その一つに、このAI・全脳アーキテクチャがあると思っています。
本書ではそのAIについての松尾さんと、塩野さんの対談が収められており、これを読むことでざっと現在のAIというものを俯瞰することが出来ると思います。
AIを研究し、それが社会にもたらす影響や効果というものは様々なモノが想像出来ると思いますが、今現在ビジネスにおいてPrediction、即ち予測の精度をいかに高めるかを追求しています。
今までのRFM的な発想、即ち企業側が顧客一人ひとりの購買行動のきっかけは良くわからないが、最終購入日や購入金額、購入頻度などの軸から何となくユーザーを捉え、マーケティングを行っていくという段階から、一人ひとりのユーザー行動からユーザーの興味や行動パターンなどを元にクラスタリングしたり、行動を元にプロファイリングデータを作成していき、次の行動を予測したりバナーの効果を高めたりすることを追求しています。
この辺りは所謂ビッグデータの活用と言われている部分で、今後ディープラーニング技術を導入することによって、一人ひとりのユーザーに対するPredictionの精度を高めていくのではないか。
そう感じています。
もし仮に住所や名前と言った所謂個人情報が存在しない状態で、単なる行動データだけの解析をもって、一人ひとりのユーザーのPredictionをある程度の精度で提供できるとしたら、それは精度の高いプロファイリングデータとなり、それもまたパーソナルデータとなっていきます。
World Economic Forum(ダボス会議)ではパーソナルデータを以下の3つに分類しています。
- Volunteered data : 自発的生成データ
- Observed data : 観測データ
- Inferred data : 推定データ
ナイキのようなメーカーが無料または低額で身体情報を計測するツールを提供し、そのデータを企業へ提供する見返りとして、スマートフォンアプリでデータを蓄積させて成果が確認できたり、他人と比較したり自分の健康状態や習慣を把握出来るようにさせたりしています。
モノのインターネットと言っても良いと思いますが、IoTやセンサー情報などの観測データは一見企業にとって他社へ販売する価値もないデータのように見え、お金になるのはあくまで個人情報ではないかとする議論もありますが、実はそうではないと考えており、前にも別の本の感想で書いたのですが人の行動を予測すると言った場合、tの次はt+1が来るという決定論的な部分でtからt+1の間に何らかのコンテキスト情報が含まれていると考えられます。

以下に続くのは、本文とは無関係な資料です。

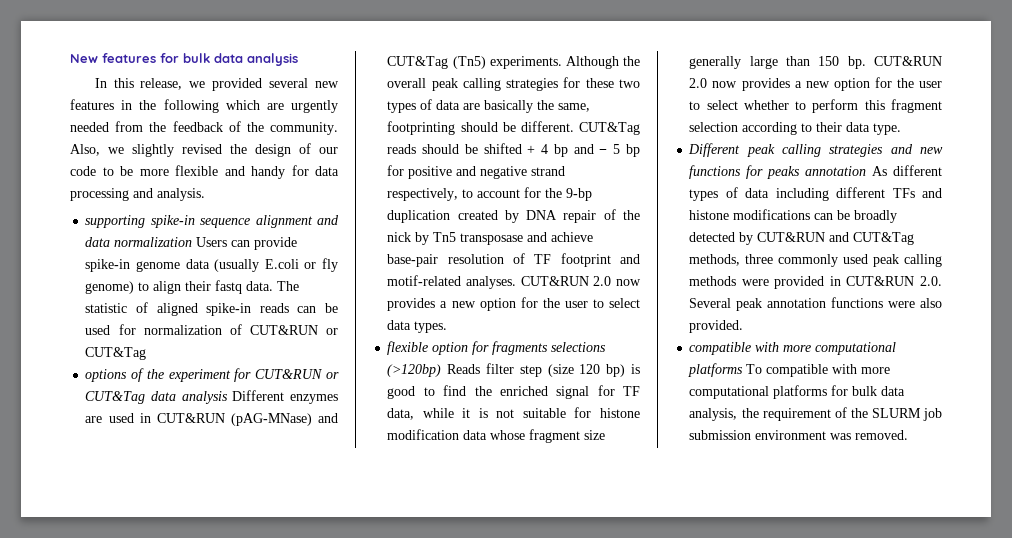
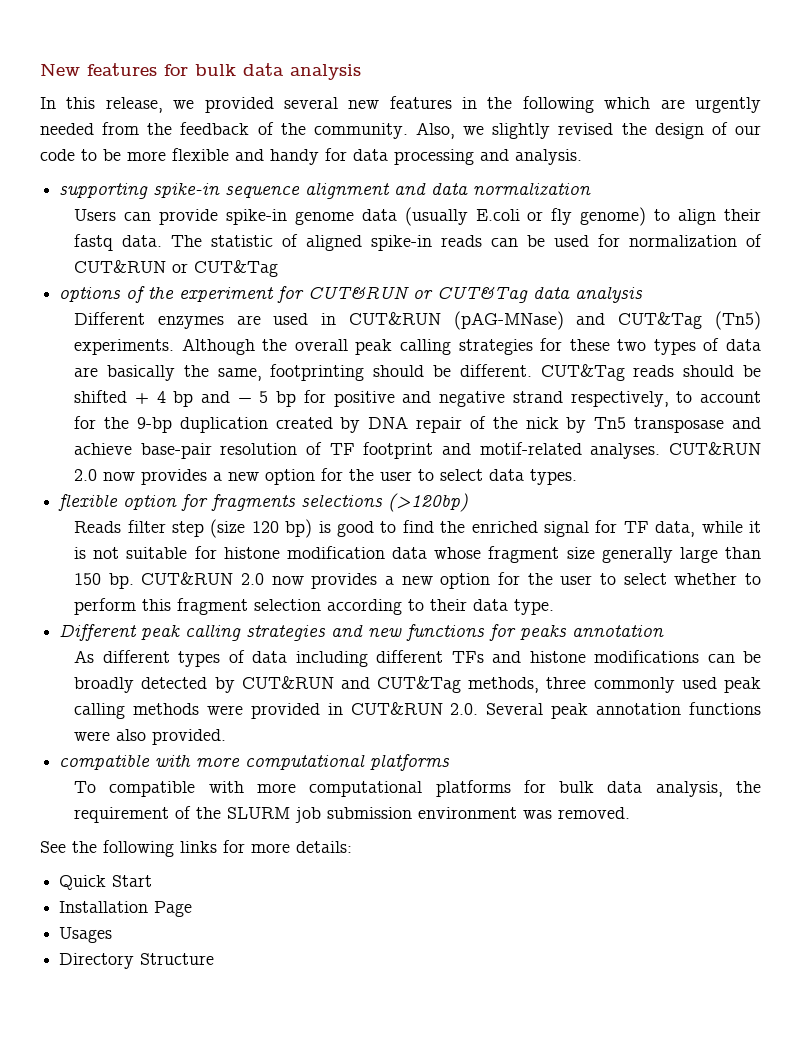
(193, 242) none -> (592, 189) //
(228, 397) none -> (644, 294) //
(442, 370) none -> (469, 502) //
(867, 171) none -> (665, 631) //
(744, 370) none -> (451, 762) //
(909, 435) none -> [40,840,352,857] [59,875,153,890] [59,901,193,917] [59,927,113,943] [59,953,215,969] // See the following links for more details: // Quick Start // Installation Page // Usages // Directory Structure

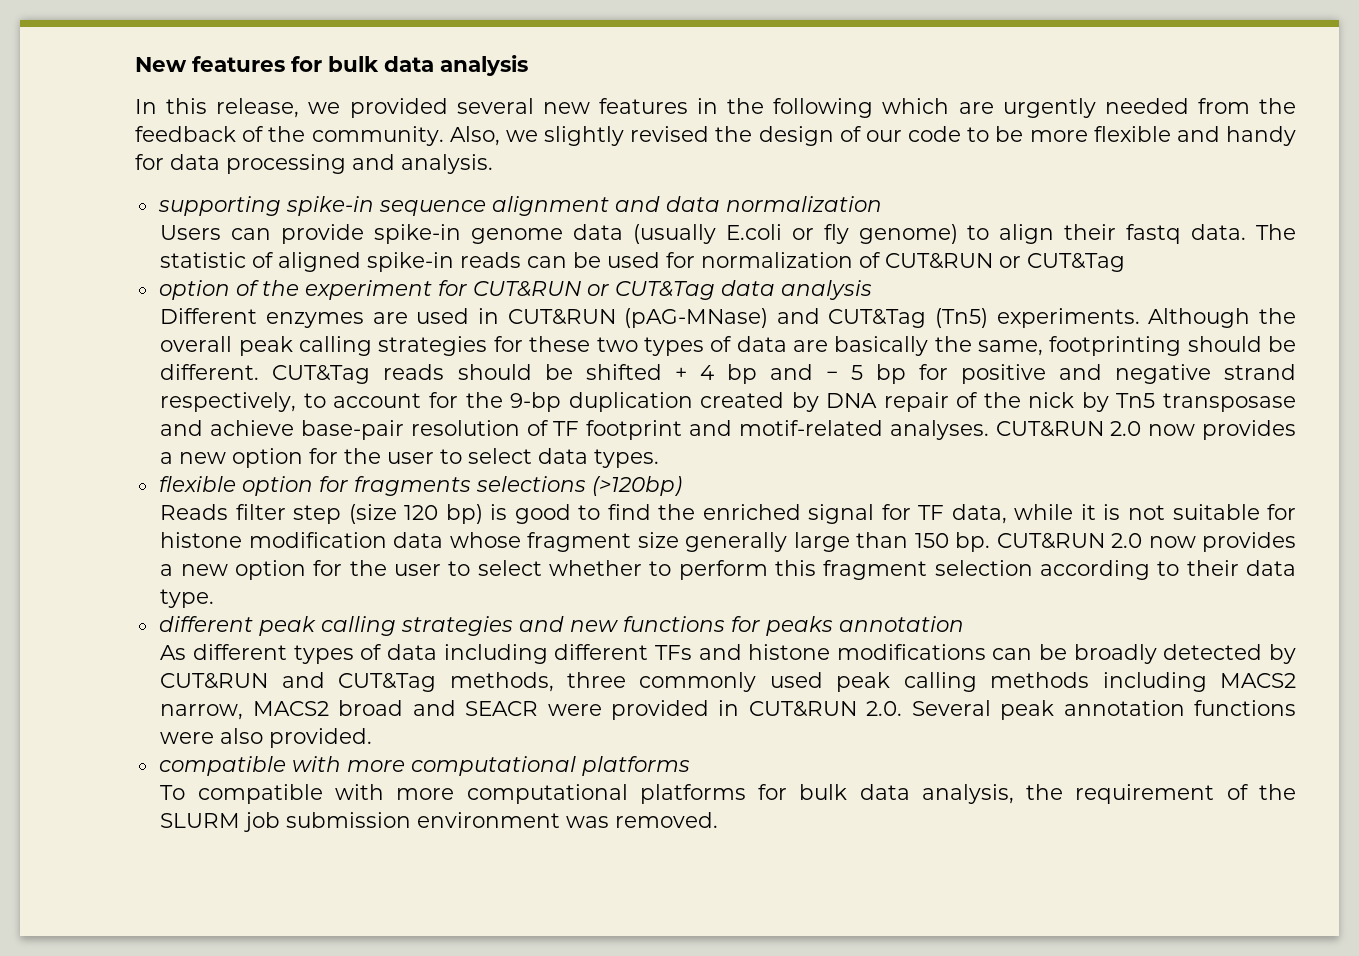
[59,287,122,302] options -> [158,280,230,300] option
[59,624,138,641] Different -> [158,616,253,632] different
(200, 709) none -> [1102,672,1296,692] [160,700,539,720] including MACS2 narrow, MACS2 broad and SEACR
[40,840,352,857] [59,875,153,890] [59,901,193,917] [59,927,113,943] [59,953,215,969] // See the following links for more details: // Quick Start // Installation Page // Usages // Directory Structure -> (719, 820) none

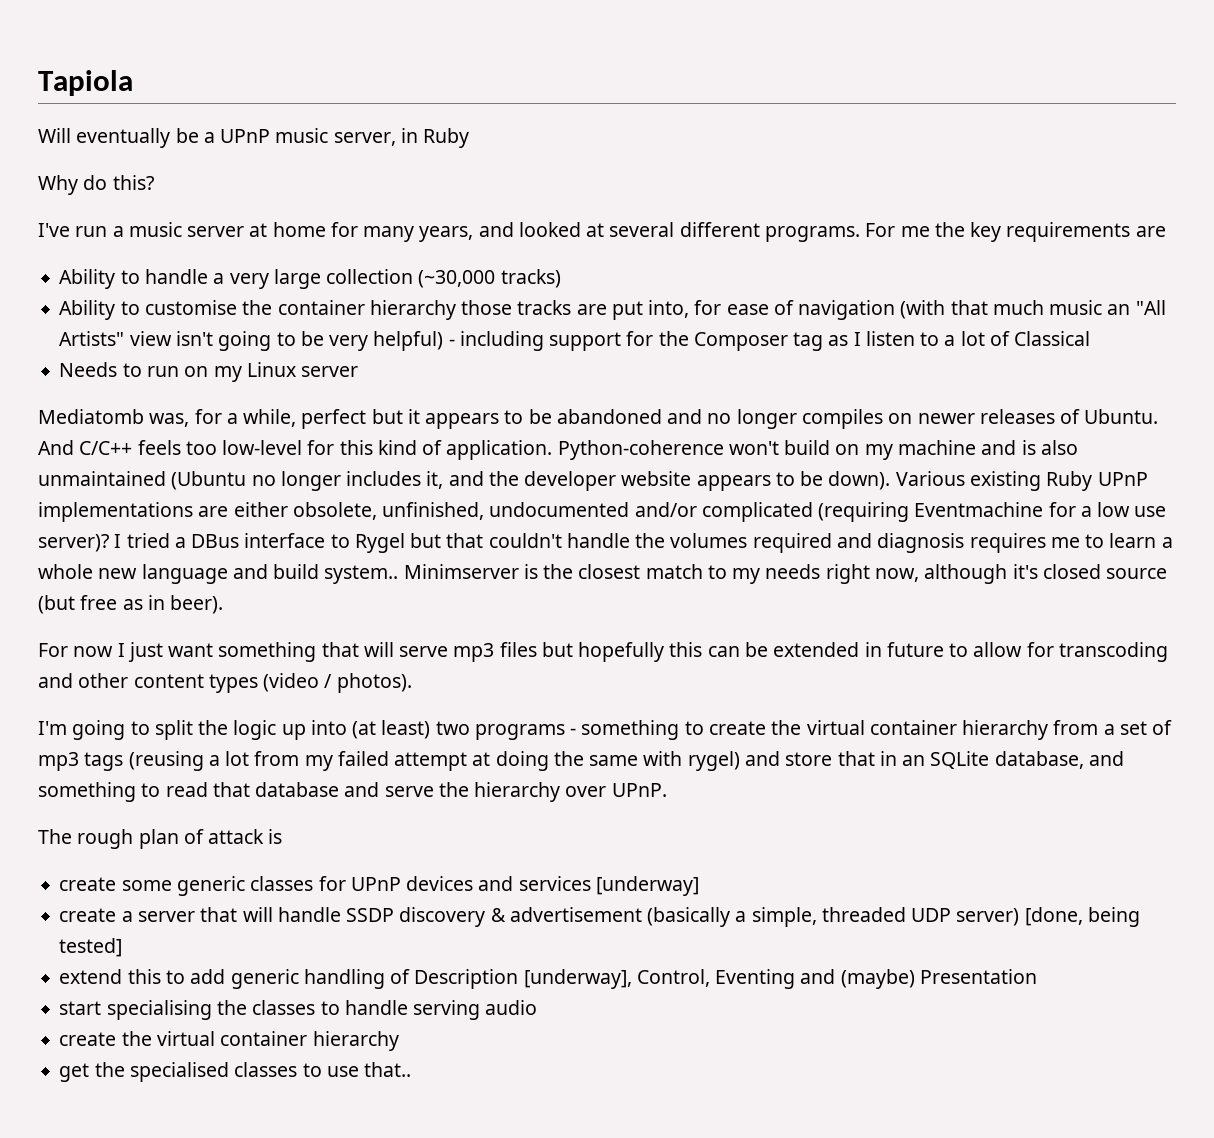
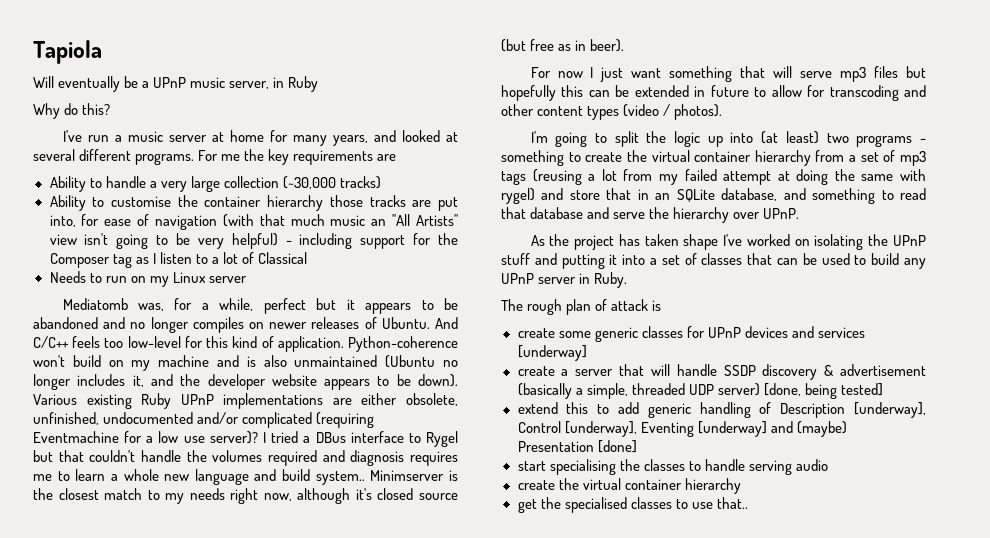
(667, 790) none -> [530,234,926,250] [501,253,927,269] [501,272,628,288] // As the project has taken shape I've worked on isolating the UPnP stuff and putting it into a set of classes that can be used to build any UPnP server in Ruby.
[636,969,796,989] Control, Eventing -> [517,421,767,437] Control [underway], Eventing [underway]
(1037, 976) none -> [597,440,637,453] [done]

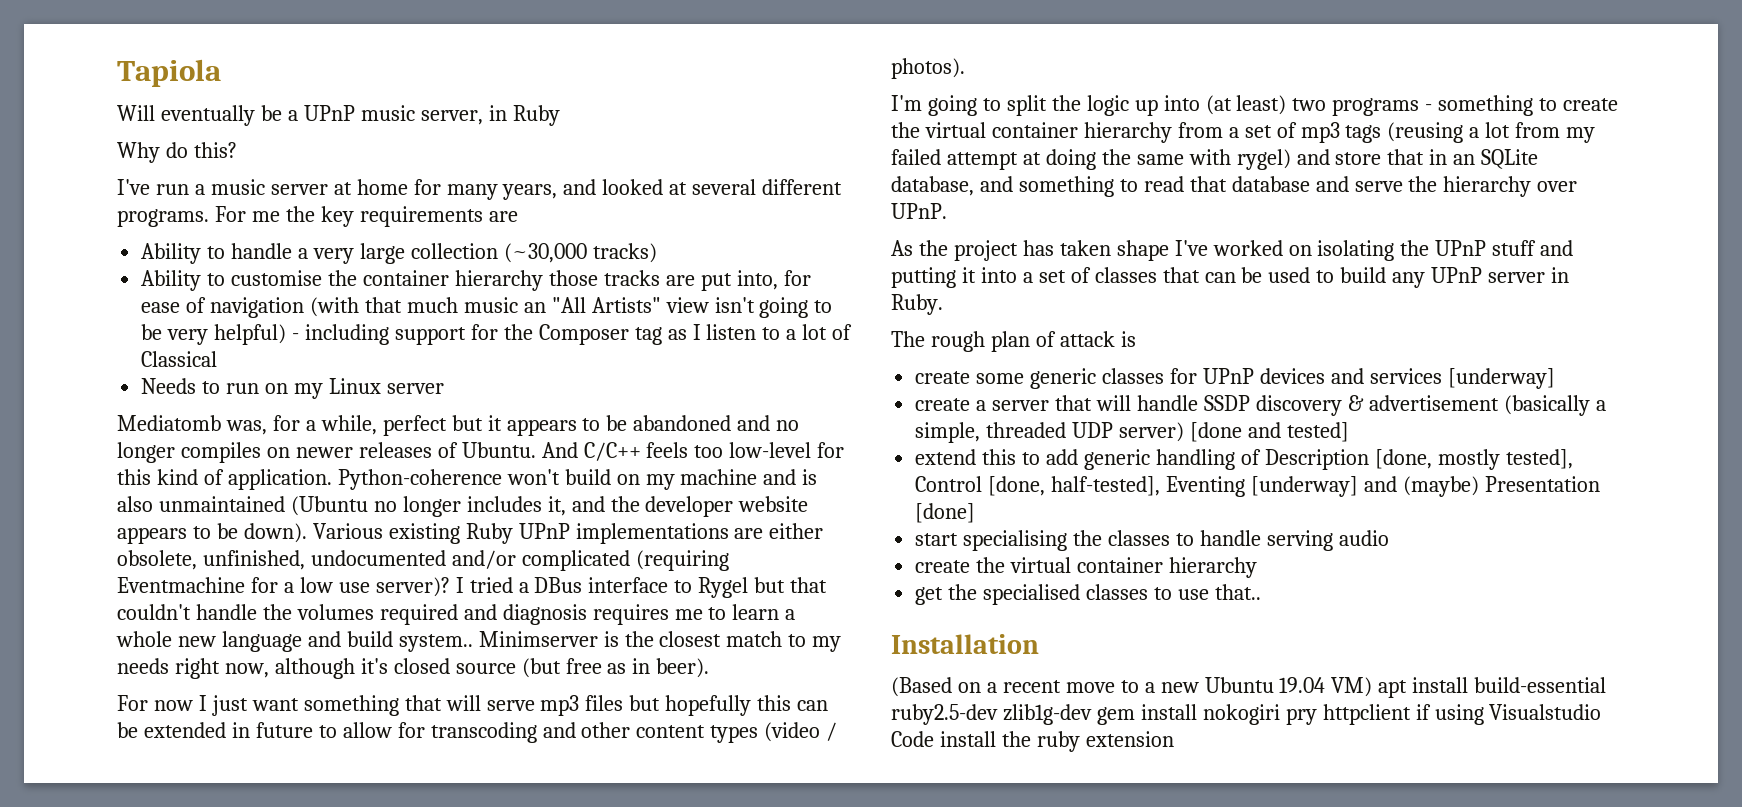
[763,383,837,399] [done, being -> [1189,422,1281,442] [done and
[854,402,926,418] [517,421,637,437] [underway], Control [underway], -> [1374,449,1573,470] [915,476,1161,496] [done, mostly tested], Control [done, half-tested],
(748, 503) none -> [891,634,1039,654] [891,677,1607,698] [891,704,1602,725] [891,731,1174,752] // Installation // (Based on a recent move to a new Ubuntu 19.04 VM) apt install build-essential ruby2.5-dev zlib1g-dev gem install nokogiri pry httpclient if using Visualstudio Code install the ruby extension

即ち、tからt+1の行動が導かれるとき、そのt+1になる条件にたとえば週に10キロ以上走っている人みたいな観測データが含まれている可能性があるのです。
広告で言うならば、1つのバナーを見せた時、行動が半々にわかれたとするならば、それを別れさせたコンテキストが何らか存在しているはずなのです。
本書もそうですが今ビッグデータやAIで議論されていることは、統計的な手法で人をクラスタリングしたりとグループという単位を意識しますが、特定のPredictionに対しユーザー行動データを取得し、再びクラスタリングされ・・・という過程を繰り返す先には前にも書いたとおり、一人ひとりに異なったPredictionが生まれると考えられます。それはあたかもコンシェルジュとも言えると思うわけですが、最終的には一人ひとりのコンテキストを把握し、誰一人として全く同じPredictionは導かれない状態になると思っています。
この辺り、私自身なかなか頭のなかで整理がついていない部分ではあるのですが。
一方で少し話が変わりますが、精度の高いプロファイリングデータに関してはk-匿名性尺度という概念でパーソナルデータという枠組みから外れるという解釈も出来るのかな?ということも考えてしまいました。
本書ではAIについての将来的な見通しは結構保守的な印象を持ちましたが、個人的にはフューチャリストのレイ・カーツワイル氏の本を読んだ影響か、もっと大きな変化を望んでも良いかな?と思っています。
まだ全然自分の頭で整理ができていませんが、2015年の変化に対して、自分がどの立場で参加し、当事者として立ちまわるかを最近はよく考えたりしています。